ROS mediate As3+-induced Akt activation that phosphorylates filamin A
To extend above observations, we pretreated the cells with Wortmannin, an inhibitor that is relatively specific for the upstream kinase, PI3K that phosphorylates and activates Akt, in the BEAS-2B cells. A roughly dose-dependent inhibition of the As3+-induced filamin A phosphorylation was observed in the cells pretreated with 10 or 20 μM Wortmannin that diminished Akt activation completely (Fig. 2A). This inhibitor had no detectable effect on the protein levels of non-phospho-filamin A, total Akt or β-actin (Fig. 2A). The requirement of activated Akt kinase in As3+-induced filamin A phosphorylation was further validated by silencing Akt using siRNA that specifically down-regulates Akt expression. As indicated in Fig. 2B, the control siRNA with scramble sequence (siCtrl) has no inhibitory effect, neither on the level of phospho-filamin A (pFilamin AS2152) nor the total Akt. Silencing Akt using Akt specific siRNA (siAkt) not only reduced the levels of total Akt and the activated pAkt, but also attenuated phosphorylation of filamin A in the cells treated with As3+ (Fig. 2B). Taken together, these data clearly suggest that the As3+-induced Akt activation, as determined by the phosphorylation on serine 473 (S473), is essential for the phosphorylation of filamin A at S2152.
We had previously demonstrated that As3+ induces excessive generation of ROS that contribute to Akt activation  and the subsequent transformation of the cells . To address the role of ROS in As3+-induced filamin A phosphorylation, we first treated the cells with As3+ in the absence or presence of 20 mM NAC, a widely used ROS scavenger. As expected, NAC prevented As3+-induced Akt activation and filamin A phosphorylation (Fig. 2C). The role of ROS in As3+-induced filamin A phosphorylation was additionally confirmed by treatment of the BEAS-2B cells with 200 mM H2O2 for 5 to 60 min. Indeed, H2O2 is able to induce Akt activation and filamin A phosphorylation in a time dependent manner. The activation of Akt and phosphorylation of filamin A can be detected as early as 5 min after the cells treated with H2O2. At 30 min, the filamin A phosphorylation reached plateau (Fig. 2D).
As3+ induces cell migration through Akt activation
Activation of Akt has been linked to a number of cellular processes, including cell growth, anti-apoptosis, transformation, migration, invasion, and metastasis of the cancer cells . Accordingly, it is plausible to hypothesize that the activation of Akt by As3+ can be involved in cell migration. To test this, we first treated BEAS-2B cells with As3+ and then measured cell migration capability using Matrigel-based Migration Chambers. As3+ treatment promoted cell migration significantly (Figs. 3A and 3C). Silencing Akt using Akt specific siRNA reduced the number of the migrated cells in response to As3+. As3+-induced cell migration was not affected by the control siRNA (siCtrl, Figs. 3B and 3C).

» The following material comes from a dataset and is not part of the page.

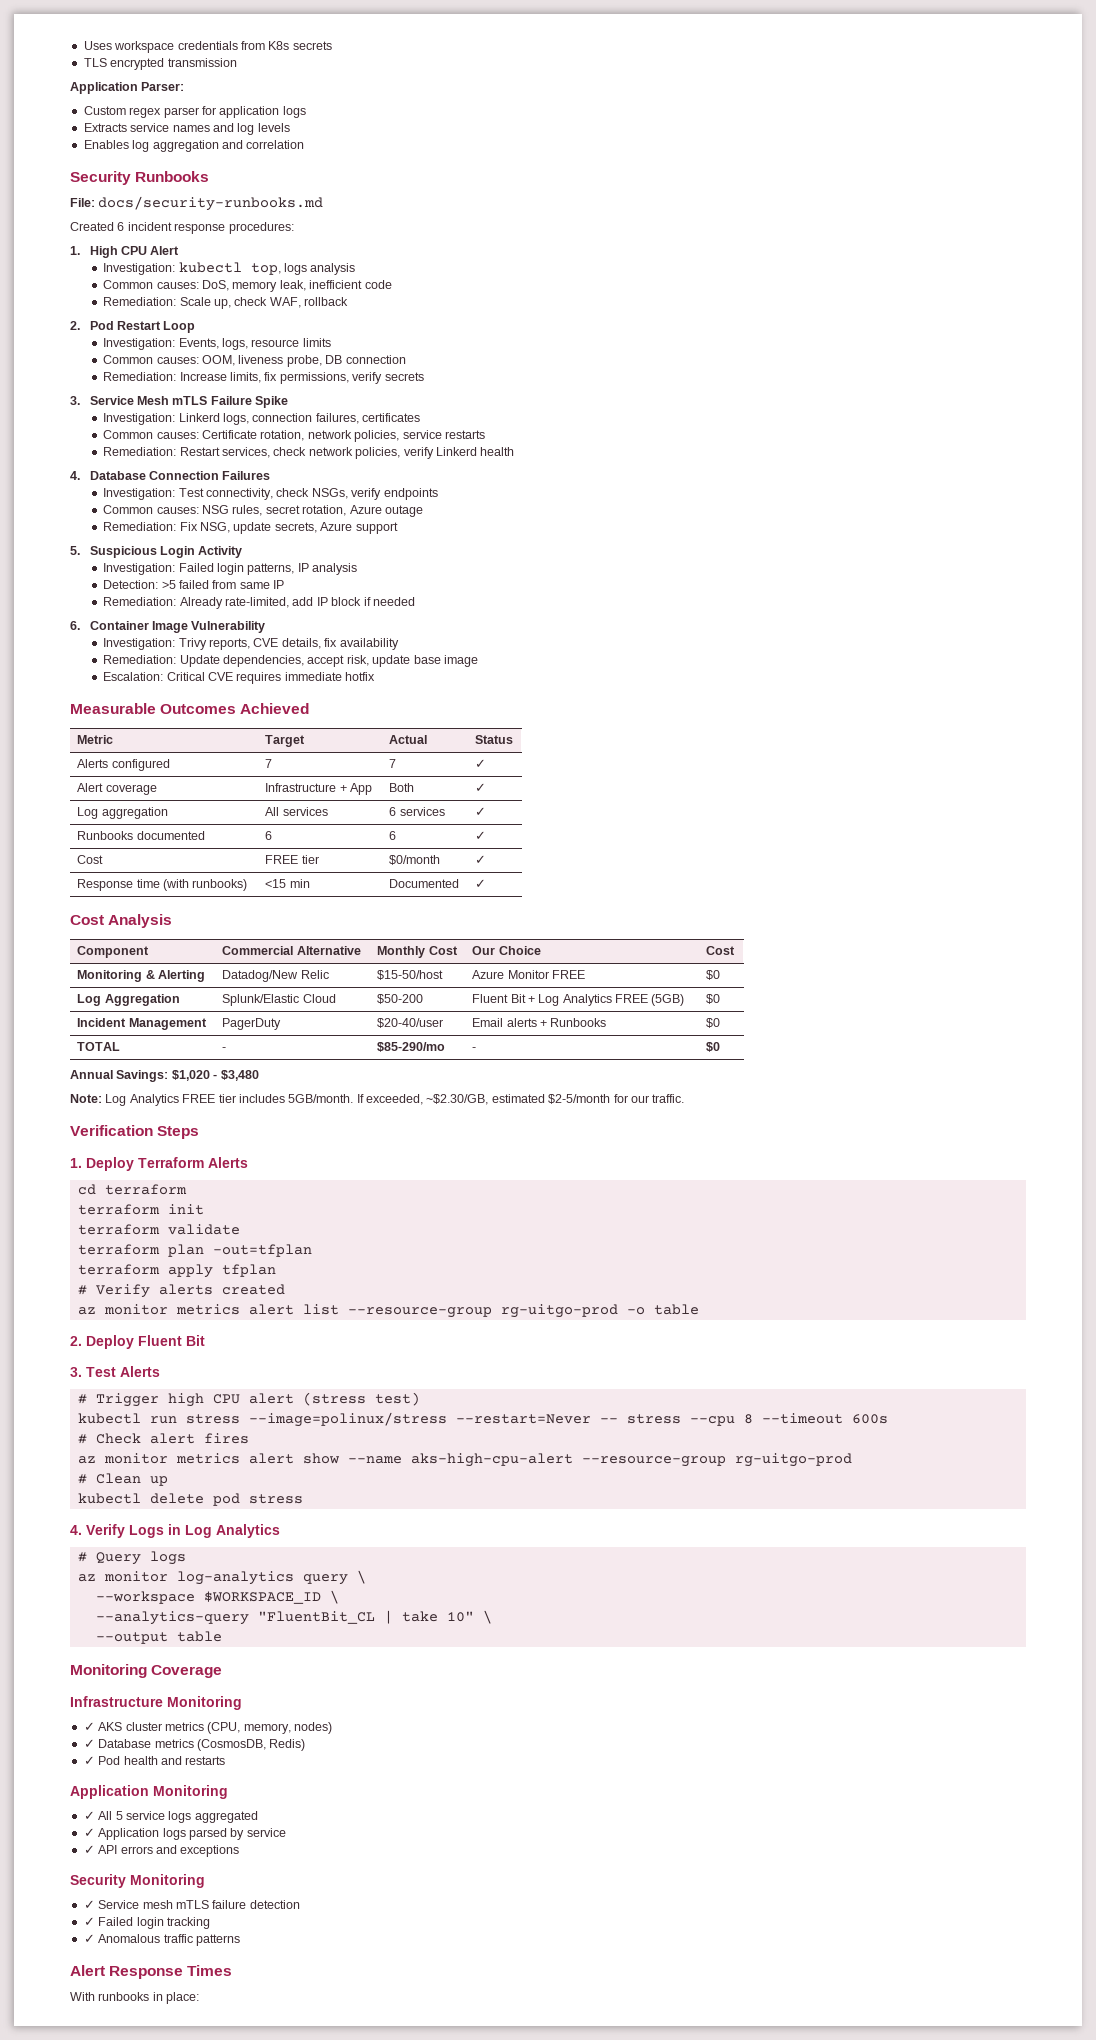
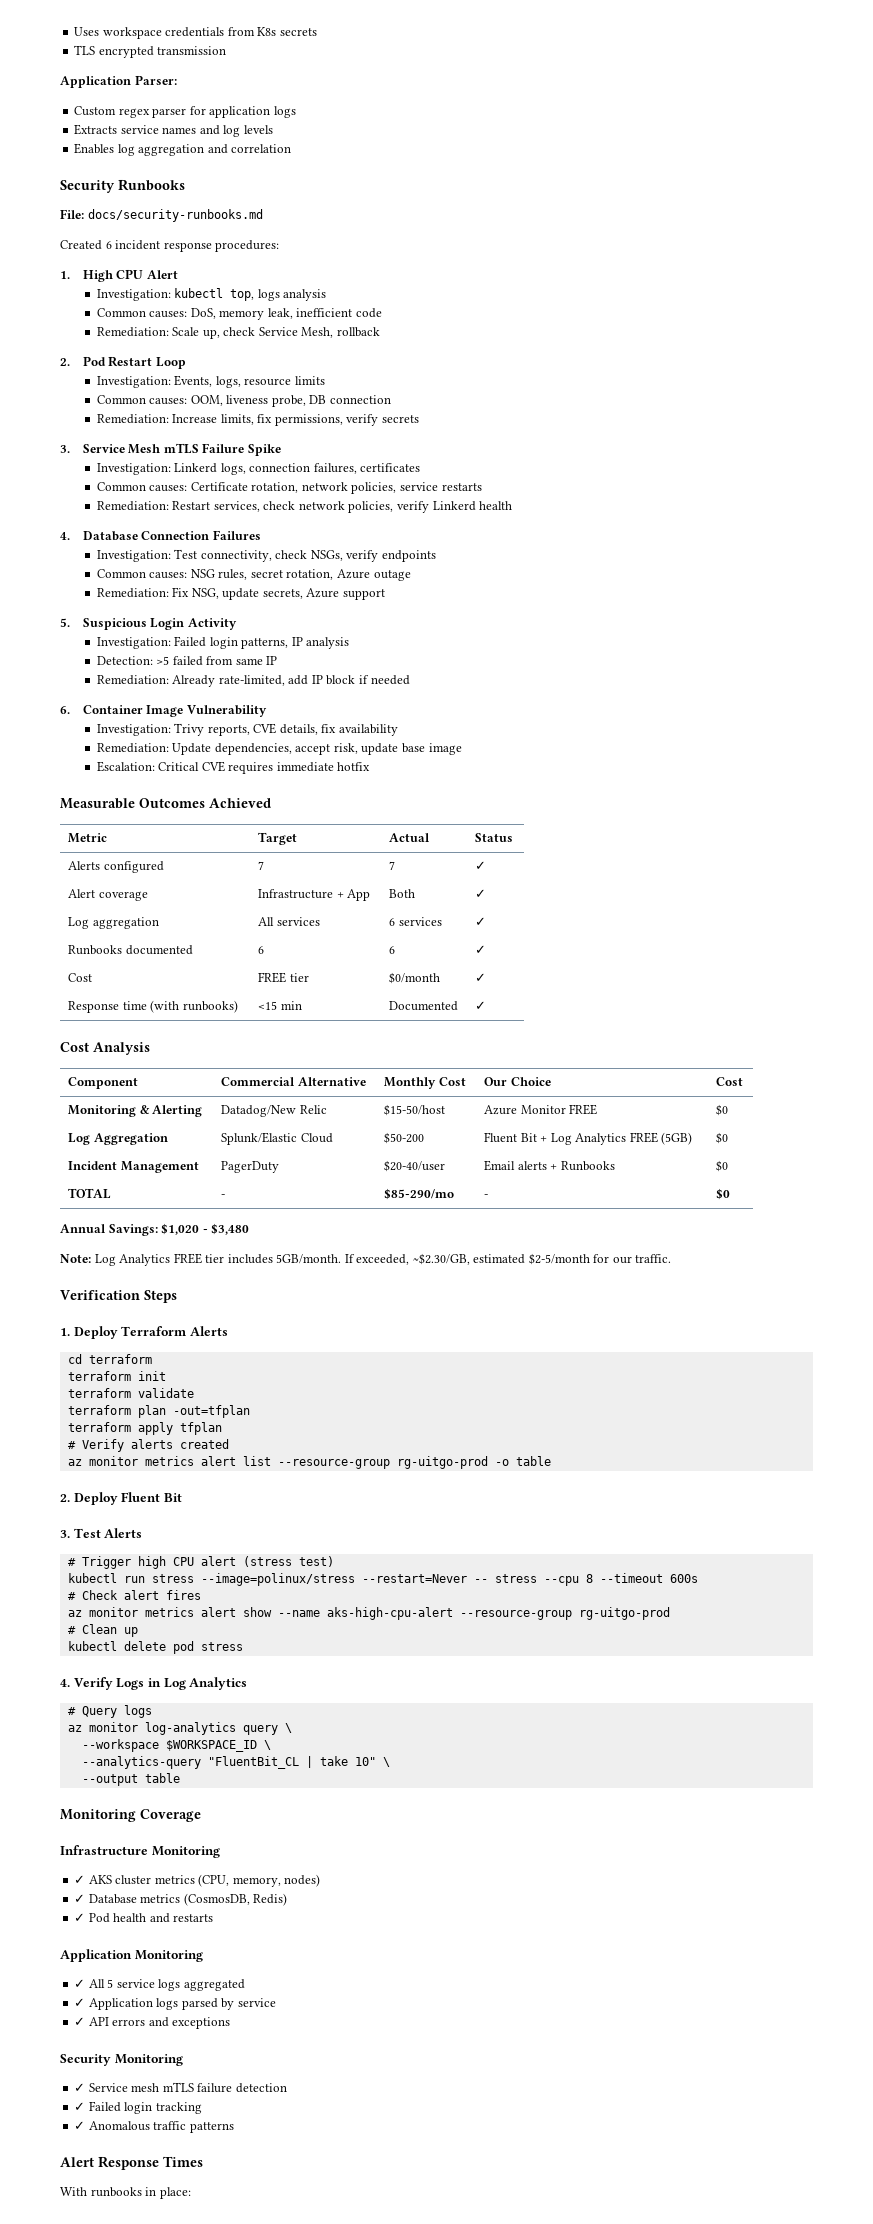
- Remediation: Scale up, check WAF, rollback
+ Remediation: Scale up, check Service Mesh, rollback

Filamin A phosphorylation is required for As3+-induced cell migration
To answer whether filamin A phosphorylation served as a downstream signal for As3+-induced Akt activation that facilitates cell migration, we next silenced filamin A by transfection of the cells with filamin A specific siRNA (siFlna) followed by measuring the cell migration. Filamin A specific siRNA, siFlna, reduced the levels of both filamin A and the S2152-phosphorylated filamin A (pFilamin AS2152) notably (Fig. 4A). The control siRNA, siCtrl, exhibited no significant effects on these proteins, neither pFilamin A, nor total Filamin A. In cell migration assays, again, As3+ increased the number of migrated cells significantly (Figs. 4B and 4C). No inhibition of the As3+-induced cell migration was detected in the cells transfected with the control siRNA (siCtrl). In contrast, a strong inhibition of cell migration induced by As3+ was observed in the cells transfected with siFlna that specifically silences filamin A (Figs. 4B and 4C). These observations, thus, not only reinforced the notion that filamin A might be an important regulator for cell migration [24, 28], but also provided strong evidence indicating that filamin A is a downstream effecter to bridge As3+-induced Akt activation and migration.

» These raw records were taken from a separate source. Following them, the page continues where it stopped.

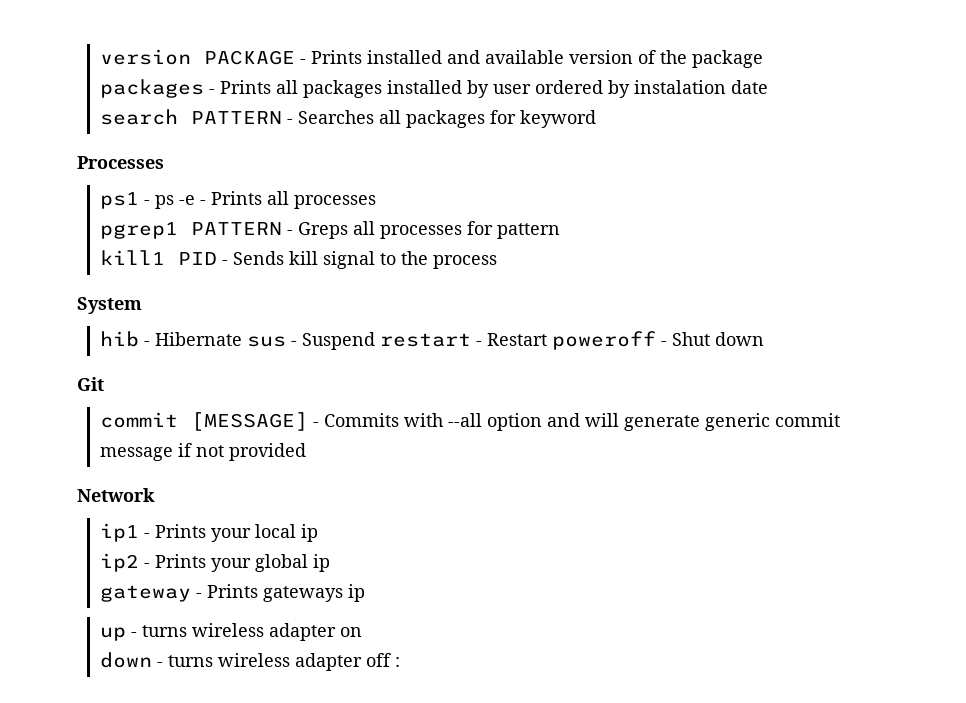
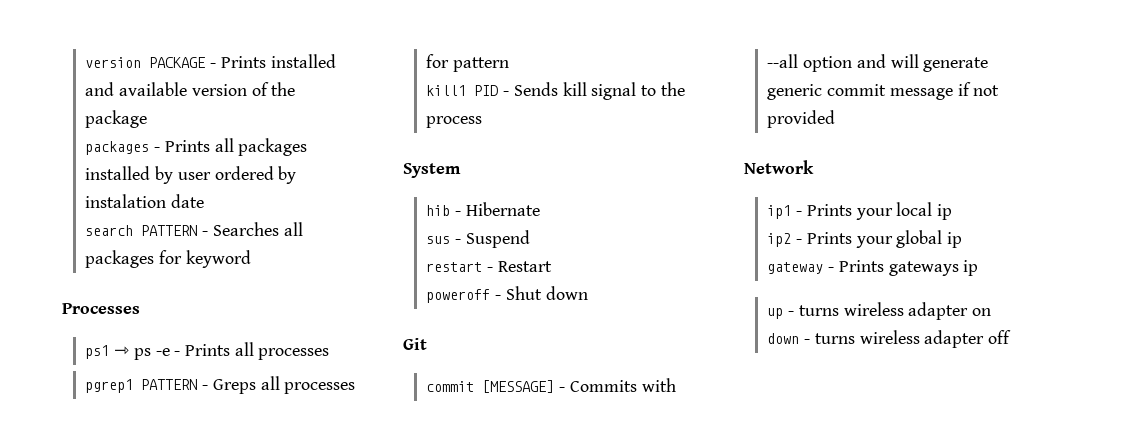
- ps1 - ps -e - Prints all processes
+ ps1 ⇾ ps -e - Prints all processes
- hib - Hibernate sus - Suspend restart - Restart poweroff - Shut down
+ hib - Hibernate
+ sus - Suspend
+ restart - Restart
+ poweroff - Shut down
- down - turns wireless adapter off :
+ down - turns wireless adapter off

Figure 2: As3+-induced Akt activation and filamin A phosphorylation are ROS dependent. A. BEAS-2B cells were treated with 20 μM As3+ for 2 h with or without pretreatment with 20 μM wortmannin. The protein levels of phospho-filamin AS2152, filamin A, pAktS473, Akt, and β-actin were determined by WB. B. BEAS-2B cells were transfected with 50 nM Ctrl siRNA or Akt siRNA with or without an additional treatment of As3+ for 2 h. WB was then performed as in (A). C. BEAS-2B cells were treated with the indicated concentrations of As3+ and/or NAC. WB was then performed as in (A). D. Time-dependent induction of filamin A phosphorylation by H2O2 in BEAS-2B cells.
Figure 3: As3+-induced cell migration is Akt dependent. A. Migration assay shows elevated motility of the BEAS-2B cells treated with 20 μM As3+ for 24 h. B. Silencing Akt by siRNA reduces As3+-induced cell migration. BEAS-2B cells were transfected with 50 nM control siRNA (siCtrl) or Akt siRNA (siAkt). C. Semi-quantification of the migrated cells as shown in (B). Data are expressed as mean ± SD, n = 12, ***p < 0.001, **p < 0.01.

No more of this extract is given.